A new study into the recovery of people with psychosis will use the open-source RADAR-base data platform developed by RADAR-CNS

The UNFOLD study will identify the processes involved in developing an identity as a person in recovery, and how recovery from mental ill health may ‘unfold’ over time. 

The study will also consider the uptake, experience and effectiveness of remote measurement technology for mental health. It will measure participants’ wellbeing, level of contact with social groups and satisfaction with that contact. Through repeated sampling, participants will receive regular questions on their phones. This data will be processed through the open source RADAR-base platform.

Recruitment of participants begins shortly, and data will be collected over nine months during next year.

The study is being carried out by Emilia Deakin, a PhD student at the University of Nottingham, UK. Emilia worked as an occupational therapist before beginning her research, which is funded by the NIHR Nottingham Biomedical Research Centre. The principal investigator is her co-supervisor, Professor Mike Slade.

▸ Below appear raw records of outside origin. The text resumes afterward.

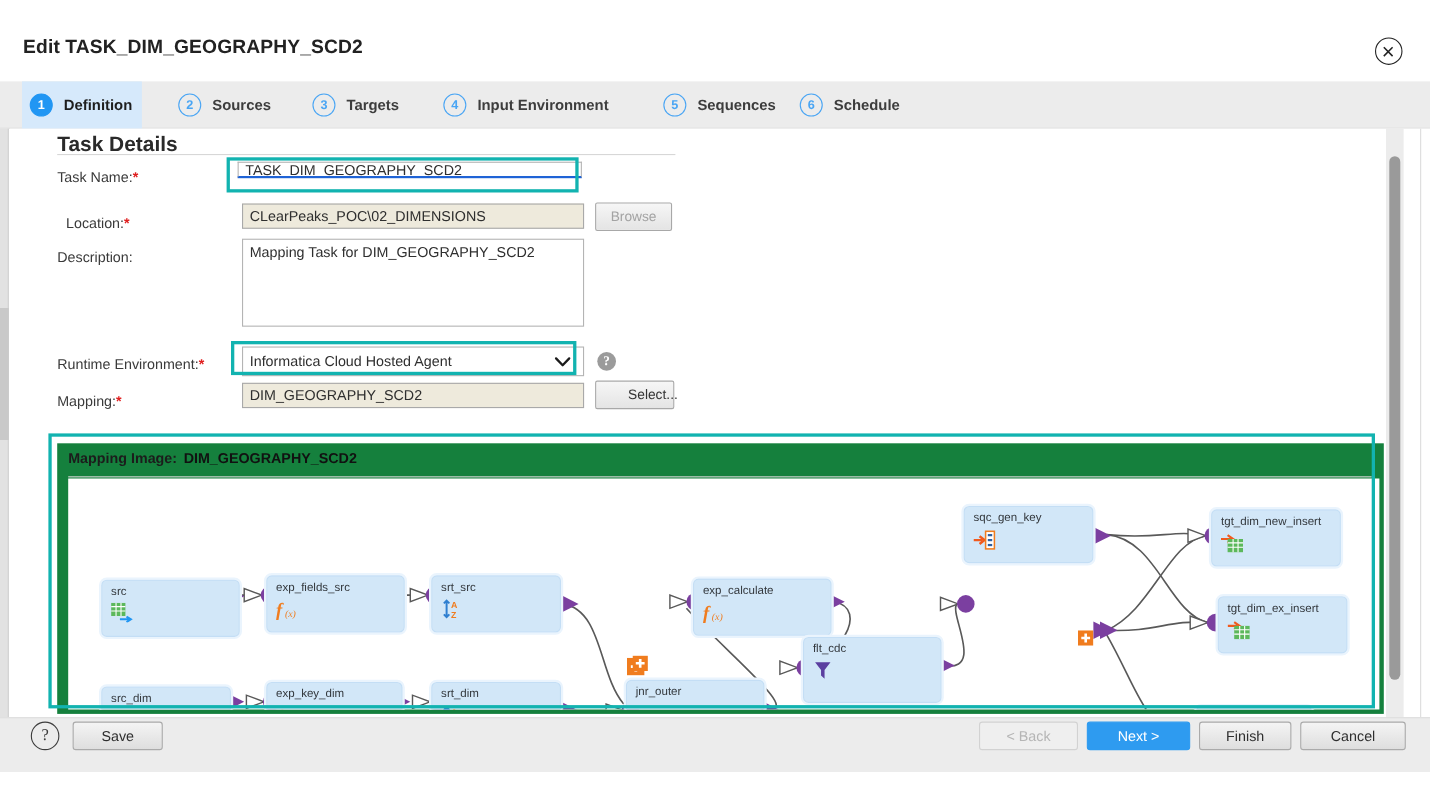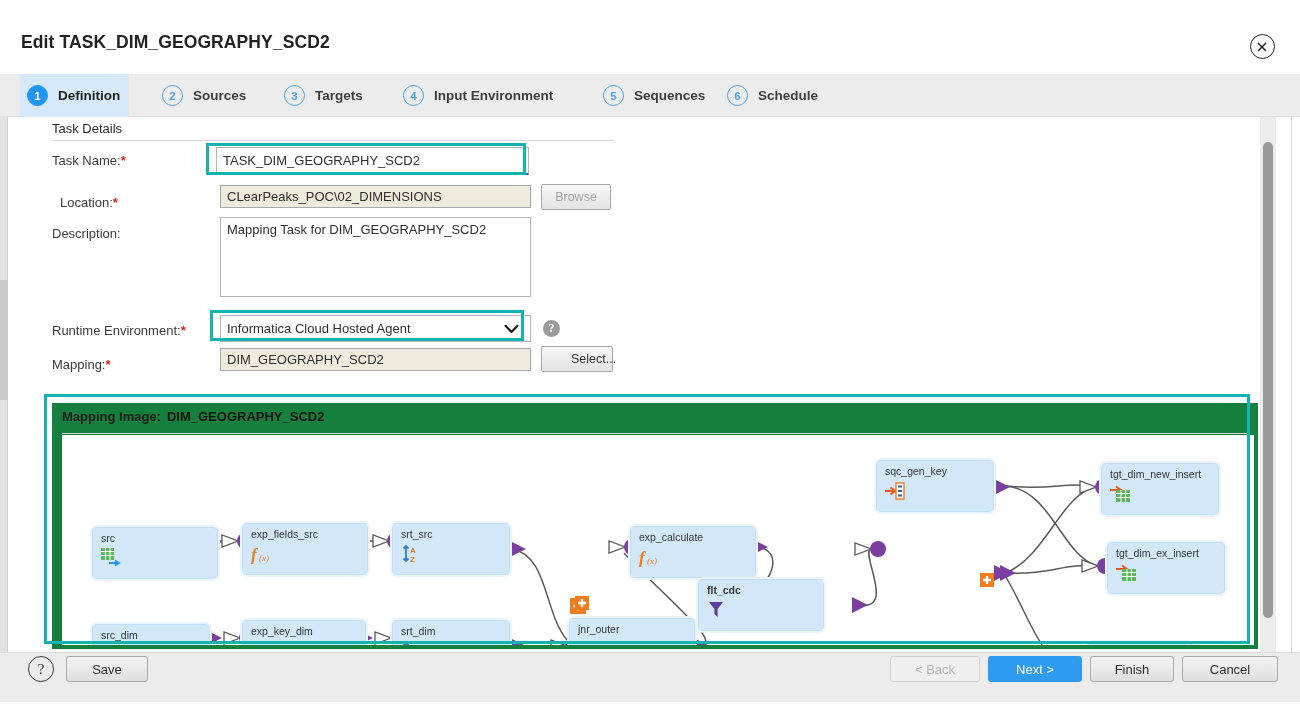"Task Details" .section-hdr { font-size: 13px -> 19px; font-weight: normal -> bold }
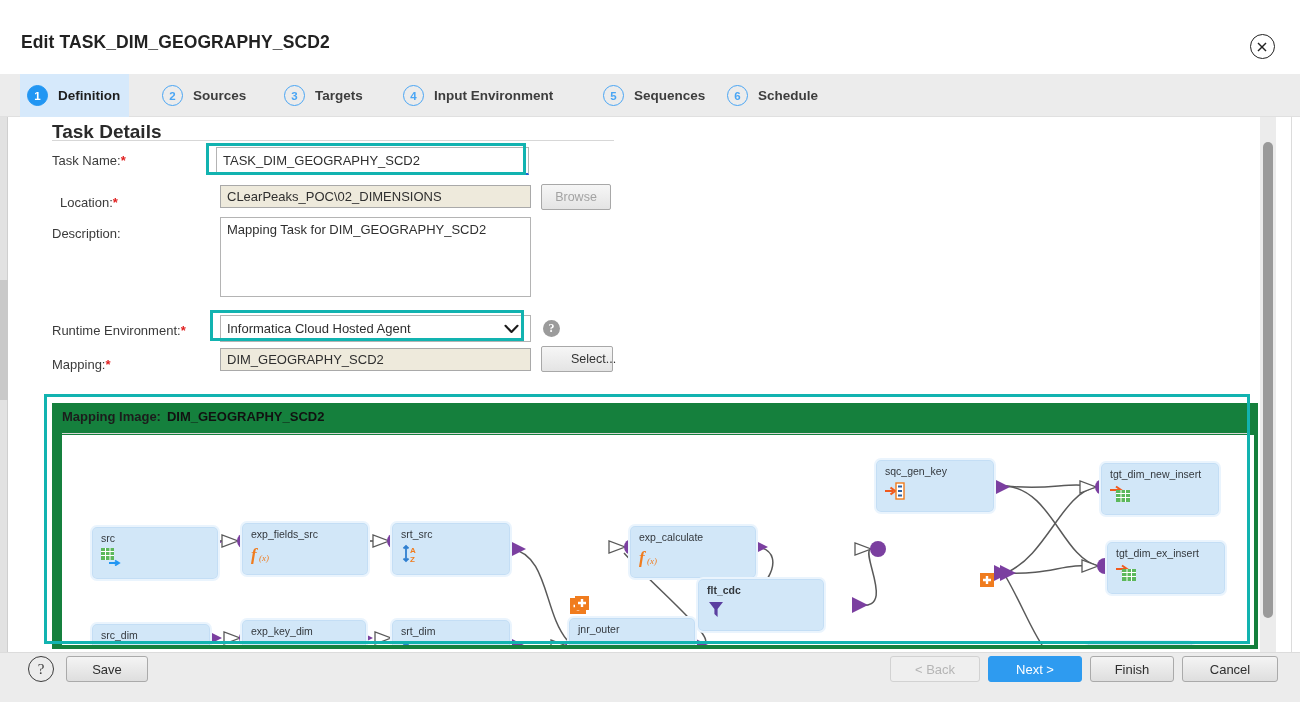"TASK_DIM_GEOGRAPHY_SCD2" input.ftext { height: 28px -> 15px }
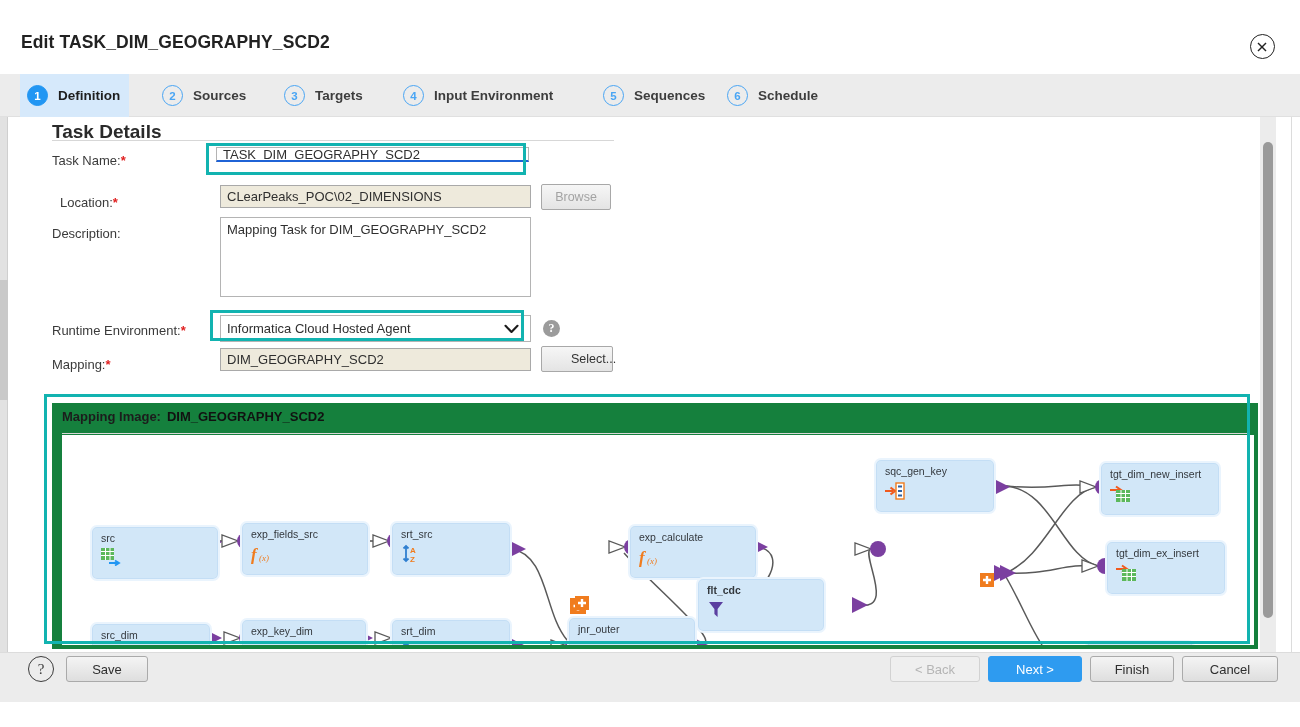"flt_cdc" div.node { font-weight: bold -> none; height: 56px -> 64px; left: 634px -> 666px }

She said: “Identity change is a component of the recovery process for people who have suffered mental ill health. By applying the social model of identity, which suggests that our social groups create our identity, to data processed in RADAR-base, I hope UNFOLD will lead to a better understanding of recovery.”

Michael Craven, Senior Research Fellow at NIHR MindTech MedTech Co-operative and Emilia’s PhD co-supervisor at the University of Nottingham, said: “Through my existing involvement in the RADAR-CNS project, I was pleased to introduce Emilia to RADAR-base. As a tool designed for regular data collection on mobile devices, we hope it will help make UNFOLD a great success. Furthermore, using the RADAR-base platform in UNFOLD promises to be an additional demonstration of its effectiveness and will provide useful information for future users.”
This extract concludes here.